A Glimpse Of Gold!
Kallista, Victoria, Australia
In early spring when our garden is stirring from its winter sleep, what do we look for most as the days begin to draw out a little? Well, to me, it is always the "yellows" that lighten up the garden - they glow in the sunshine and on dull days they give a lift to the garden scene. All yellows are welcome from the pale primrose to the bright golden shades.
In our garden the cold days of late winter bring the first flowers of one of my favourite yellows, this is 'Talavera', one of the 'Golden Oriole' group. It is remarkably weather hardy, the winter rains seem not to bother it a bit. 'Talavera' is the child of R. moupinense x R. sulfureum, so if you can grow R. moupinense in your garden I feel sure that 'Talavera' will be happy with you too. This rhododendron has been around for a long time, but strangely it does not seem to have been as widely commercialized as one would expect, when one considers its many attributes.
Photo by Felice Blake
It was hybridized at that beautiful home of many hybrids, Caerhays Castle, in the English county of Cornwall, by the late Charles Williams. It received the Royal Horticultural Society's Award of Merit in 1947, as 'Golden Oriole', when it was described as follows: "The stems are bright cinnamon-brown, and bear elliptic, coriaceous leaves about 2 inches long and scaly beneath on red petioles. These, together with the crimson bud-scales, form a pleasing background to the three-flowered trusses of Dresden Yellow (H.C.C. 64/2) flowers. The corolla is 1½ inches long, 2 inches wide at the mouth, with five rounded and spreading lobes." To those who are interested in such things, the current equivalent of the old H.C.C. 64/2 on the R.H.S. Colour Chart is Yellow Group 5C, although personally I do consider that 'Talavera' is more of a golden yellow than that colour.
Over the years there has been a certain amount of confusion concerning the name. After others of the same grex were named, this hybrid was renamed 'Golden Oriole Talavera', but apparently in accordance with the rules of nomenclature, the 'Golden Oriole' was dropped and this rhododendron was named simply 'Talavera'.
So over the years, it has been grown under three names! A bit confusing isn't it? In our garden, my plant grown from a cutting, seven years ago, now measures about two feet high by two and a half feet across.

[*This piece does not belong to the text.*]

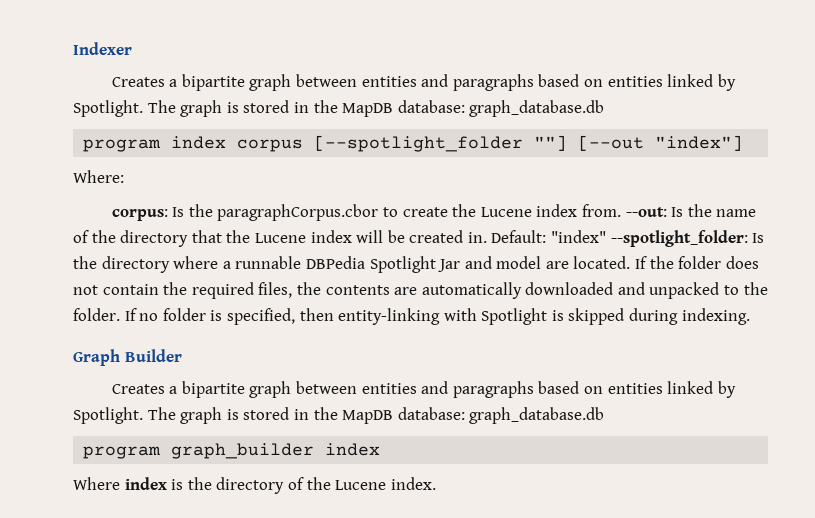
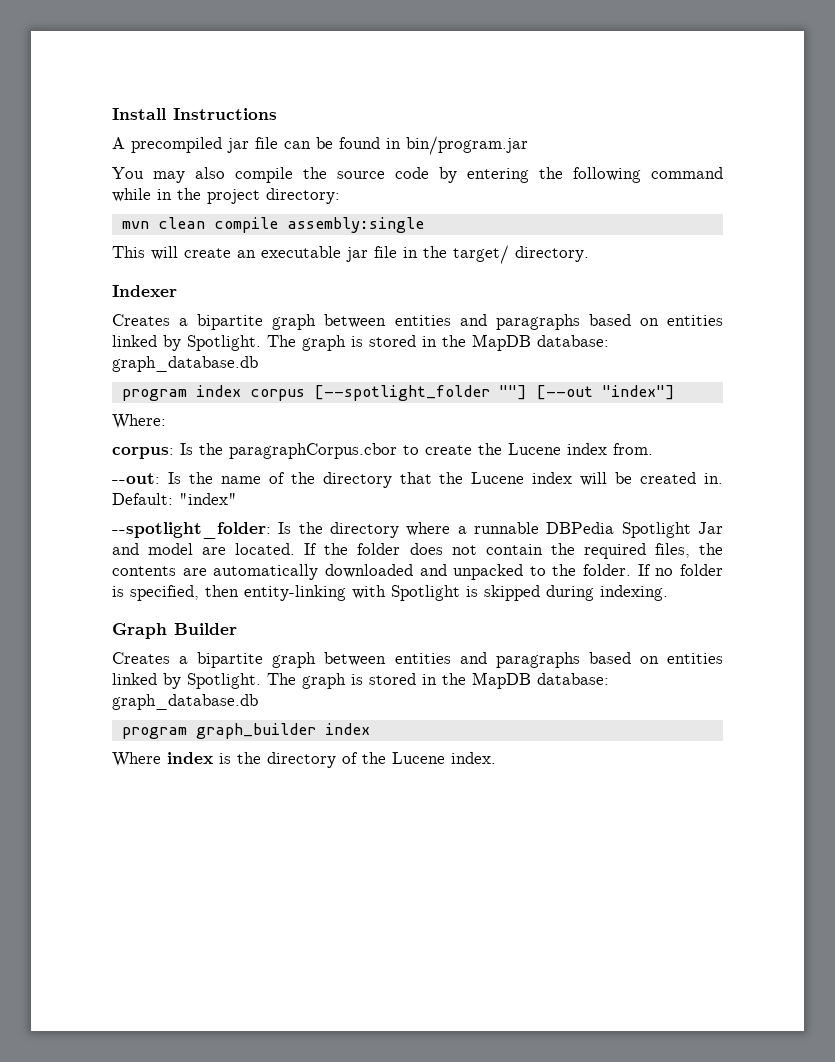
(73, 48) none -> [112,108,277,120] [112,136,528,155] [112,167,723,183] [112,188,340,204] [121,217,424,233] [112,245,589,264] Install Instructions // A precompiled jar file can be found in bin/program.jar // You may also compile the source code by entering the following command while in the project directory: // mvn clean compile assembly:single // This will create an executable jar file in the target/ directory. //
(621, 210) none -> (653, 449) //
(607, 236) none -> (237, 499) //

It is suitable for a large rock garden, and also for the border. I grow it in filtered sun, as in our climate it does not like hot afternoon sun in summer which, although it does not burn the leaves, does bleach them. Certainly this does not add to its attraction. In semi-shade the deep green leaves retain their richness, and shade does not deter the plant from freely forming flower buds. One great advantage it has over some other early flowering rhododendrons is that rain does not spot the flowers. It is very easily propagated from cuttings taken in late summer or as the wood ripens a little. Use a hormone (0.25% I.B. acid) in a peat and coarse river sand mix, in a heated propagator with misting. One usually has nearly 100% strike. These will flower within three years.
This delightful rhododendron flowers prodigiously every year, and with blue primroses blooming at its feet, makes a lovely early spring picture.
An avid gardener, writer, photographer and researcher, Felice Blake regularly contributes articles to the ARS Journal.